DATA RECORDS START

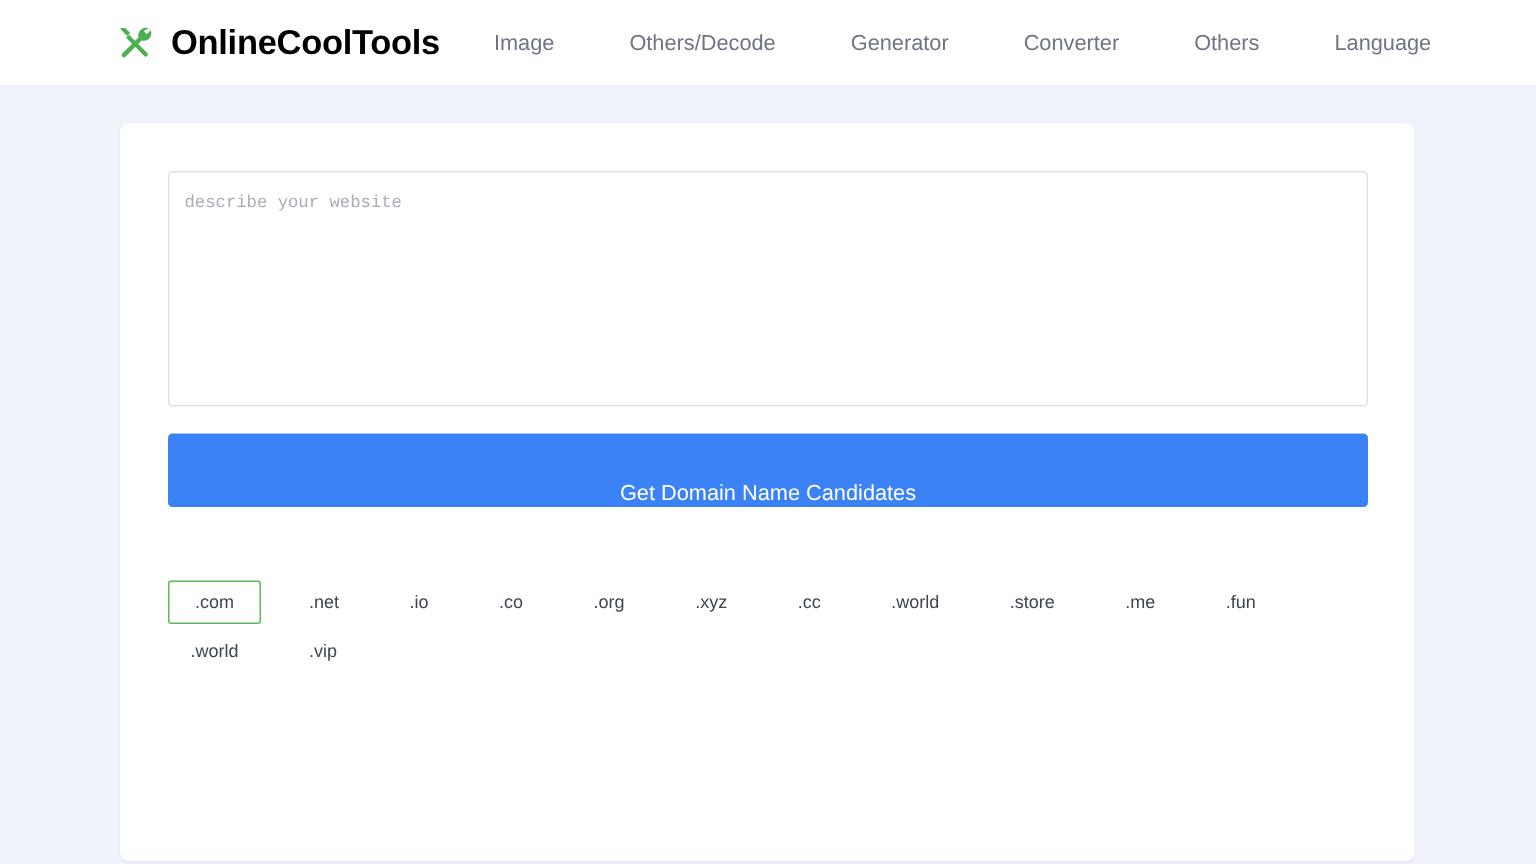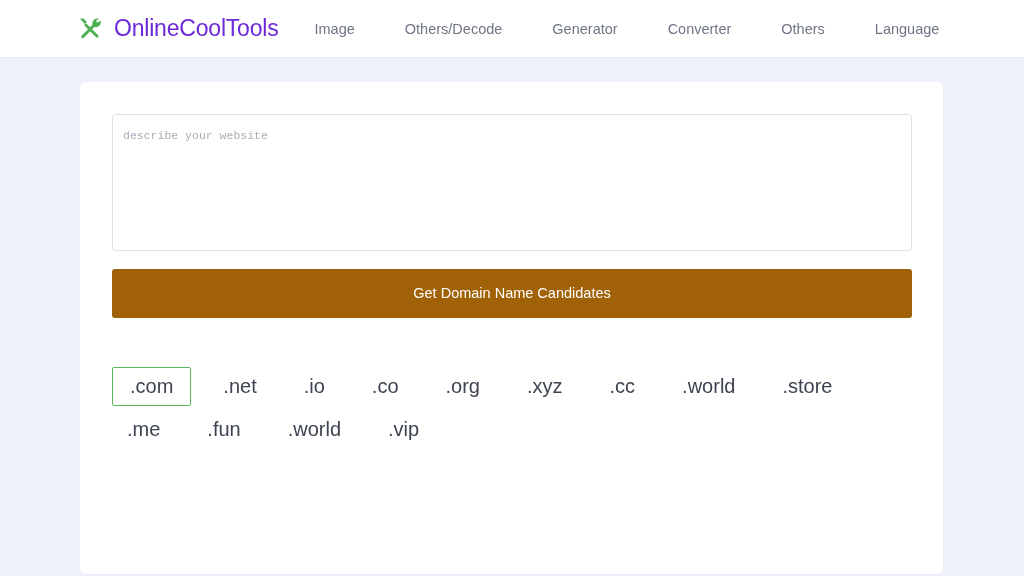--- a/index.html
+++ b/index.html
@@ -35,22 +35,22 @@
     margin-right: 30px;
   }
   .brand-icon {
     width: 28px;
     height: 28px;
     display: block;
     flex: none;
   }
   .brand-name {
     font-size: 23px;
-    font-weight: normal;
-    color: #6d28d9;
+    font-weight: bold;
+    color: #000000;
     letter-spacing: -0.2px;
     white-space: nowrap;
   }
   .main-nav {
     display: flex;
     align-items: flex-start;
   }
   .nav-item {
     font-size: 14.5px;
     color: #6f7585;
@@ -84,62 +84,62 @@
     padding-left: 1px;
   }
 
   
   .form-area {
     padding: 0 1px;
   }
   .describe-input {
     display: block;
     width: 800px;
-    height: 137px;
+    height: 157px;
     border: 1px solid #dfe1e6;
     border-radius: 3px;
     background: #ffffff;
     padding: 12px 10px;
     font-family: "Liberation Mono", "DejaVu Sans Mono", monospace;
     font-size: 11.5px;
     line-height: 1.5;
     color: #33373f;
     resize: none;
     outline: none;
   }
   .describe-input::placeholder {
     color: #a9adb8;
   }
   .submit-button {
     display: block;
     width: 800px;
     height: 49px;
     margin-top: 18px;
-    background: #a16207;
+    background: #3b82f6;
     border: none;
     border-radius: 3px;
     color: #ffffff;
     font-family: "Liberation Sans", sans-serif;
     font-size: 14.5px;
     cursor: pointer;
     text-align: center;
     line-height: 49px;
-    padding: 0;
+    padding: 16px;
   }
 
   
   .tld-list {
     width: 800px;
     margin-top: 49px;
     display: flex;
     flex-wrap: wrap;
     align-items: flex-start;
   }
   .tld-chip {
-    font-size: 20px;
+    font-size: 12px;
     color: #3d4450;
     padding: 6px 14px;
     margin: 0 17px 4px 0;
     border: 1px solid transparent;
     border-radius: 2px;
     background: transparent;
     cursor: pointer;
     font-family: "Liberation Sans", sans-serif;
     line-height: 1.25;
     white-space: nowrap;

DATA RECORDS END

WHAT THIS TASK INVOLVES
In the printed copy, the material above must appear unchanged and without its pictures.

RESULT
--- a/index.html
+++ b/index.html
@@ -35,22 +35,22 @@
     margin-right: 30px;
   }
   .brand-icon {
     width: 28px;
     height: 28px;
     display: block;
     flex: none;
   }
   .brand-name {
     font-size: 23px;
-    font-weight: normal;
-    color: #6d28d9;
+    font-weight: bold;
+    color: #000000;
     letter-spacing: -0.2px;
     white-space: nowrap;
   }
   .main-nav {
     display: flex;
     align-items: flex-start;
   }
   .nav-item {
     font-size: 14.5px;
     color: #6f7585;
@@ -84,62 +84,62 @@
     padding-left: 1px;
   }
 
   
   .form-area {
     padding: 0 1px;
   }
   .describe-input {
     display: block;
     width: 800px;
-    height: 137px;
+    height: 157px;
     border: 1px solid #dfe1e6;
     border-radius: 3px;
     background: #ffffff;
     padding: 12px 10px;
     font-family: "Liberation Mono", "DejaVu Sans Mono", monospace;
     font-size: 11.5px;
     line-height: 1.5;
     color: #33373f;
     resize: none;
     outline: none;
   }
   .describe-input::placeholder {
     color: #a9adb8;
   }
   .submit-button {
     display: block;
     width: 800px;
     height: 49px;
     margin-top: 18px;
-    background: #a16207;
+    background: #3b82f6;
     border: none;
     border-radius: 3px;
     color: #ffffff;
     font-family: "Liberation Sans", sans-serif;
     font-size: 14.5px;
     cursor: pointer;
     text-align: center;
     line-height: 49px;
-    padding: 0;
+    padding: 16px;
   }
 
   
   .tld-list {
     width: 800px;
     margin-top: 49px;
     display: flex;
     flex-wrap: wrap;
     align-items: flex-start;
   }
   .tld-chip {
-    font-size: 20px;
+    font-size: 12px;
     color: #3d4450;
     padding: 6px 14px;
     margin: 0 17px 4px 0;
     border: 1px solid transparent;
     border-radius: 2px;
     background: transparent;
     cursor: pointer;
     font-family: "Liberation Sans", sans-serif;
     line-height: 1.25;
     white-space: nowrap;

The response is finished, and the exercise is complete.